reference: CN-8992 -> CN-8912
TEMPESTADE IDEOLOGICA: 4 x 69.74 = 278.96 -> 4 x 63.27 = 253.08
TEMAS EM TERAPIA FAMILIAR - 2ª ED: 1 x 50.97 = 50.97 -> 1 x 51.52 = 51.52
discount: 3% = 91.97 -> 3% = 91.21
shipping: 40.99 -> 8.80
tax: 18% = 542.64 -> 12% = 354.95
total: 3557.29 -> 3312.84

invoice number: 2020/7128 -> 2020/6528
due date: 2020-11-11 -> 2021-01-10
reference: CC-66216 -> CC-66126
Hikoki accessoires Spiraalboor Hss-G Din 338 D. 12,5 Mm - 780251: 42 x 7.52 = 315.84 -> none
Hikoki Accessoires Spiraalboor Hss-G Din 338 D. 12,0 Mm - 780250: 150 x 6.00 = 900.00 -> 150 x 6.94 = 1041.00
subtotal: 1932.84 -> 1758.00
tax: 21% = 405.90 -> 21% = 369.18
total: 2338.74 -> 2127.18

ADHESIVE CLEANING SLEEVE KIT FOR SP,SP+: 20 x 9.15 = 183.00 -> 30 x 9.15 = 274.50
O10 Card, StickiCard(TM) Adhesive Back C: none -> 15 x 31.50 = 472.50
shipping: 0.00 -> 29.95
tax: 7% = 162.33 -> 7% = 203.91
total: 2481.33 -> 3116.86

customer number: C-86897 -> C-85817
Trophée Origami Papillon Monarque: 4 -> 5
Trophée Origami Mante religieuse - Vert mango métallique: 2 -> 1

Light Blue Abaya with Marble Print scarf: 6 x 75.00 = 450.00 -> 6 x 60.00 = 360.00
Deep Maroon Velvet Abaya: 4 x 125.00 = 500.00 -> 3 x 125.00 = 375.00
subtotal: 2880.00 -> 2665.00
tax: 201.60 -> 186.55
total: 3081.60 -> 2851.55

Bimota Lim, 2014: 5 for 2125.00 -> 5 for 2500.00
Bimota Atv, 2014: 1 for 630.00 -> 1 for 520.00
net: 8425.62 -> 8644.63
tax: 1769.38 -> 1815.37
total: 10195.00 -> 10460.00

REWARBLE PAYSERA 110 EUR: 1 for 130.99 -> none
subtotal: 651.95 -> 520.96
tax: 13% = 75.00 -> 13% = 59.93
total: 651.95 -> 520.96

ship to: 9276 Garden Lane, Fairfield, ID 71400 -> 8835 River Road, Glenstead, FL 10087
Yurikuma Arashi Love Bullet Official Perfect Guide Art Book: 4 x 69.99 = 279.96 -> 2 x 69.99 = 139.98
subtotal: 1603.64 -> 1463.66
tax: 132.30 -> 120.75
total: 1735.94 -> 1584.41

■ **Exercise requirements**: Line by line, retype the whole listing exactly.

■ **Your solution**:
reference: CN-8992 -> CN-8912
TEMPESTADE IDEOLOGICA: 4 x 69.74 = 278.96 -> 4 x 63.27 = 253.08
TEMAS EM TERAPIA FAMILIAR - 2ª ED: 1 x 50.97 = 50.97 -> 1 x 51.52 = 51.52
discount: 3% = 91.97 -> 3% = 91.21
shipping: 40.99 -> 8.80
tax: 18% = 542.64 -> 12% = 354.95
total: 3557.29 -> 3312.84

invoice number: 2020/7128 -> 2020/6528
due date: 2020-11-11 -> 2021-01-10
reference: CC-66216 -> CC-66126
Hikoki accessoires Spiraalboor Hss-G Din 338 D. 12,5 Mm - 780251: 42 x 7.52 = 315.84 -> none
Hikoki Accessoires Spiraalboor Hss-G Din 338 D. 12,0 Mm - 780250: 150 x 6.00 = 900.00 -> 150 x 6.94 = 1041.00
subtotal: 1932.84 -> 1758.00
tax: 21% = 405.90 -> 21% = 369.18
total: 2338.74 -> 2127.18

ADHESIVE CLEANING SLEEVE KIT FOR SP,SP+: 20 x 9.15 = 183.00 -> 30 x 9.15 = 274.50
O10 Card, StickiCard(TM) Adhesive Back C: none -> 15 x 31.50 = 472.50
shipping: 0.00 -> 29.95
tax: 7% = 162.33 -> 7% = 203.91
total: 2481.33 -> 3116.86

customer number: C-86897 -> C-85817
Trophée Origami Papillon Monarque: 4 -> 5
Trophée Origami Mante religieuse - Vert mango métallique: 2 -> 1

Light Blue Abaya with Marble Print scarf: 6 x 75.00 = 450.00 -> 6 x 60.00 = 360.00
Deep Maroon Velvet Abaya: 4 x 125.00 = 500.00 -> 3 x 125.00 = 375.00
subtotal: 2880.00 -> 2665.00
tax: 201.60 -> 186.55
total: 3081.60 -> 2851.55

Bimota Lim, 2014: 5 for 2125.00 -> 5 for 2500.00
Bimota Atv, 2014: 1 for 630.00 -> 1 for 520.00
net: 8425.62 -> 8644.63
tax: 1769.38 -> 1815.37
total: 10195.00 -> 10460.00

REWARBLE PAYSERA 110 EUR: 1 for 130.99 -> none
subtotal: 651.95 -> 520.96
tax: 13% = 75.00 -> 13% = 59.93
total: 651.95 -> 520.96

ship to: 9276 Garden Lane, Fairfield, ID 71400 -> 8835 River Road, Glenstead, FL 10087
Yurikuma Arashi Love Bullet Official Perfect Guide Art Book: 4 x 69.99 = 279.96 -> 2 x 69.99 = 139.98
subtotal: 1603.64 -> 1463.66
tax: 132.30 -> 120.75
total: 1735.94 -> 1584.41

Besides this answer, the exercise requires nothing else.